● **Problem description**
Give back only the lines from the one with "<td>2010</td>" through the last line of the data, exactly as they appear.

+===+

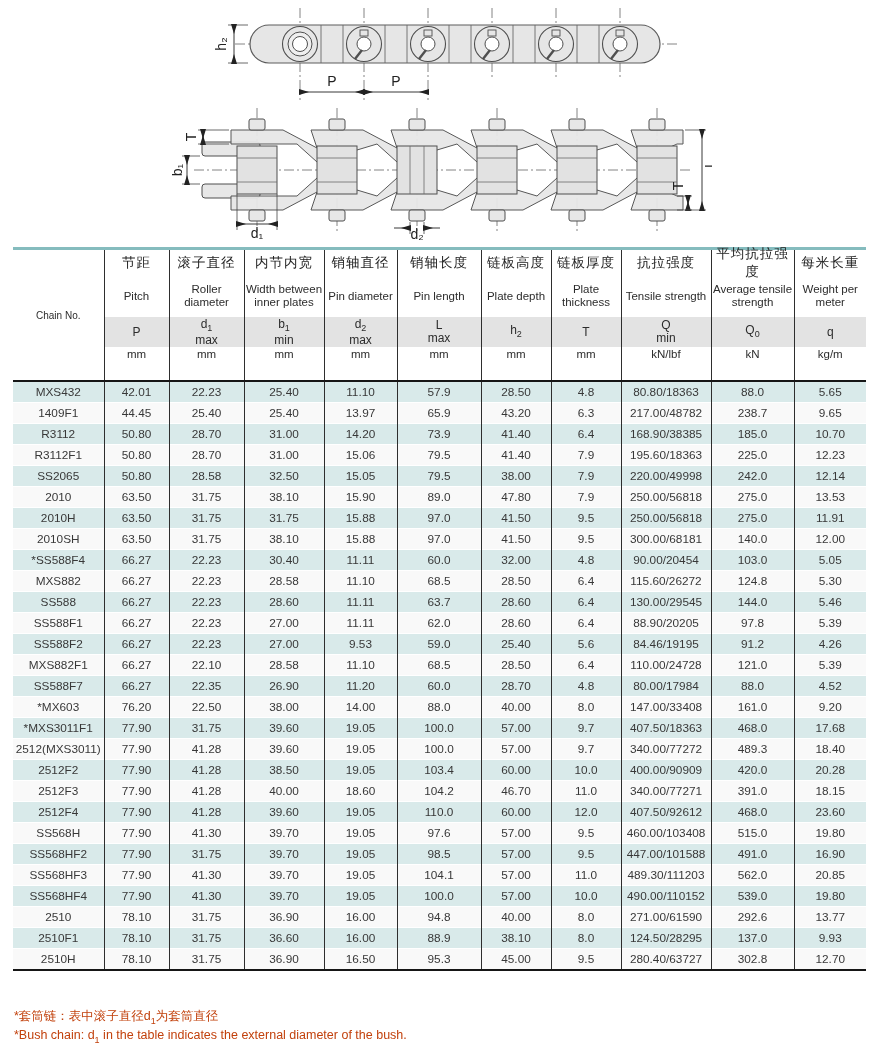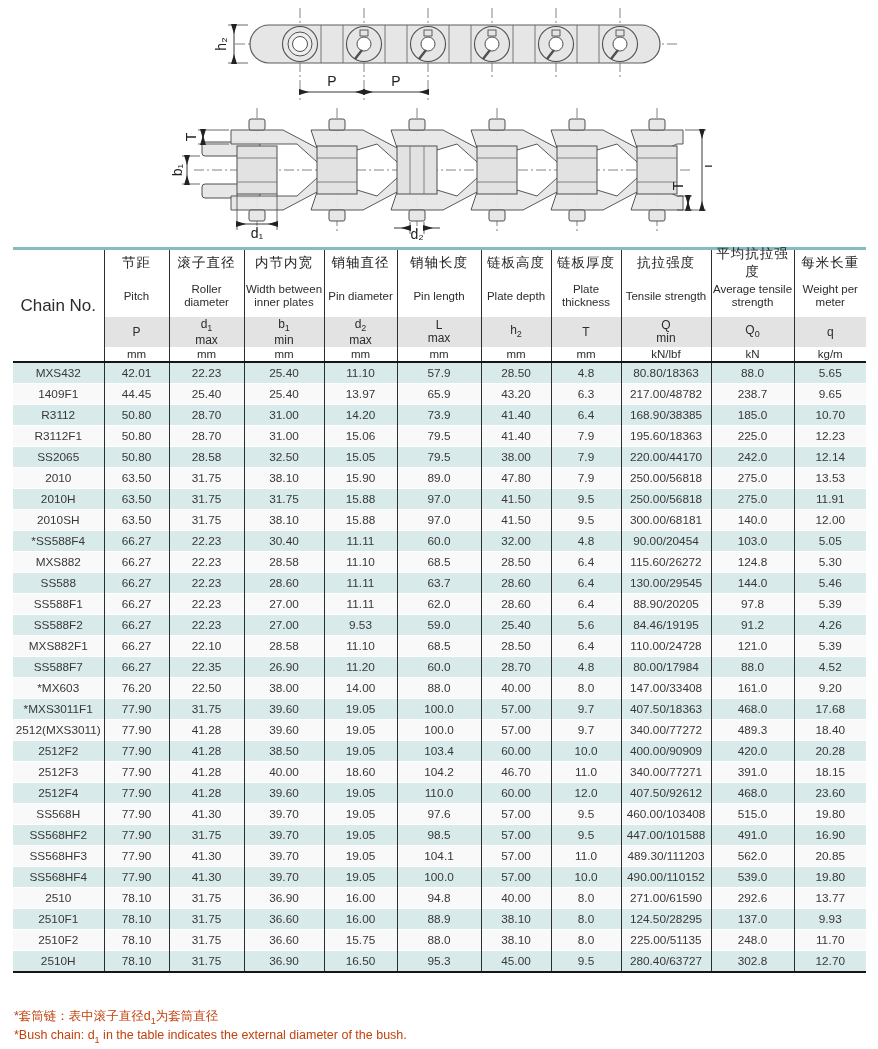--- a/index.html
+++ b/index.html
@@ -9,21 +9,21 @@
   .drawings{position:absolute;left:0;top:0;width:878px;height:244px;}
   .svg1{position:absolute;left:190px;top:4px;}
   .svg2{position:absolute;left:172px;top:102px;}
 
   .table-wrap{position:absolute;left:13px;top:247px;width:853px;border-top:3px solid #85bcbe;}
   table{border-collapse:collapse;table-layout:fixed;width:853px;border-bottom:2px solid #161616;}
   th,td{padding:0;margin:0;font-weight:normal;}
   thead th{border-left:1px solid #2e2e2e;vertical-align:top;}
   thead th:first-child{border-left:none;}
   thead{border-bottom:2px solid #161616;}
-  .h-chain{height:111px;display:flex;align-items:center;justify-content:center;font-size:17px;color:#2c2c2c;text-align:right;}
+  .h-chain{height:130px;display:flex;align-items:center;justify-content:center;font-size:10px;color:#2c2c2c;text-align:right;}
   .hcol{display:flex;flex-direction:column;height:111px;}
   .h-cn{height:25px;display:flex;align-items:center;justify-content:center;font-size:13.5px;color:#222;letter-spacing:1px;}
   .h-en{flex:1;display:flex;align-items:center;justify-content:center;text-align:center;font-size:11.5px;line-height:1.12;color:#2c2c2c;padding:0 1px;}
   .h-sym{height:30px;background:#e3e3e3;display:flex;flex-direction:column;align-items:center;justify-content:center;font-size:12px;line-height:1.05;color:#2c2c2c;}
   .h-sym sub{font-size:9px;}
   .h-unit{height:14px;display:flex;align-items:center;justify-content:center;font-size:11.5px;color:#2c2c2c;}
   tbody td{border-left:1px solid #2e2e2e;border-top:1px solid #fff;text-align:center;font-size:11.8px;height:20px;white-space:nowrap;color:#383838;}
   tbody td:first-child{border-left:none;}
   tbody tr:nth-child(odd) td{background:#d9eaea;}
   tbody tr:nth-child(even) td{background:#f9f9f9;}
@@ -401,21 +401,21 @@
           </tr>
           <tr>
             <td>SS2065</td>
             <td>50.80</td>
             <td>28.58</td>
             <td>32.50</td>
             <td>15.05</td>
             <td>79.5</td>
             <td>38.00</td>
             <td>7.9</td>
-            <td>220.00/44170</td>
+            <td>220.00/49998</td>
             <td>242.0</td>
             <td>12.14</td>
           </tr>
           <tr>
             <td>2010</td>
             <td>63.50</td>
             <td>31.75</td>
             <td>38.10</td>
             <td>15.90</td>
             <td>89.0</td>
@@ -692,33 +692,20 @@
             <td>36.60</td>
             <td>16.00</td>
             <td>88.9</td>
             <td>38.10</td>
             <td>8.0</td>
             <td>124.50/28295</td>
             <td>137.0</td>
             <td>9.93</td>
           </tr>
           <tr>
-            <td>2510F2</td>
-            <td>78.10</td>
-            <td>31.75</td>
-            <td>36.60</td>
-            <td>15.75</td>
-            <td>88.0</td>
-            <td>38.10</td>
-            <td>8.0</td>
-            <td>225.00/51135</td>
-            <td>248.0</td>
-            <td>11.70</td>
-          </tr>
-          <tr>
             <td>2510H</td>
             <td>78.10</td>
             <td>31.75</td>
             <td>36.90</td>
             <td>16.50</td>
             <td>95.3</td>
             <td>45.00</td>
             <td>9.5</td>
             <td>280.40/63727</td>
             <td>302.8</td>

+===+

● **Response to this task**
             <td>2010</td>
             <td>63.50</td>
             <td>31.75</td>
             <td>38.10</td>
             <td>15.90</td>
             <td>89.0</td>
@@ -692,33 +692,20 @@
             <td>36.60</td>
             <td>16.00</td>
             <td>88.9</td>
             <td>38.10</td>
             <td>8.0</td>
             <td>124.50/28295</td>
             <td>137.0</td>
             <td>9.93</td>
           </tr>
           <tr>
-            <td>2510F2</td>
-            <td>78.10</td>
-            <td>31.75</td>
-            <td>36.60</td>
-            <td>15.75</td>
-            <td>88.0</td>
-            <td>38.10</td>
-            <td>8.0</td>
-            <td>225.00/51135</td>
-            <td>248.0</td>
-            <td>11.70</td>
-          </tr>
-          <tr>
             <td>2510H</td>
             <td>78.10</td>
             <td>31.75</td>
             <td>36.90</td>
             <td>16.50</td>
             <td>95.3</td>
             <td>45.00</td>
             <td>9.5</td>
             <td>280.40/63727</td>
             <td>302.8</td>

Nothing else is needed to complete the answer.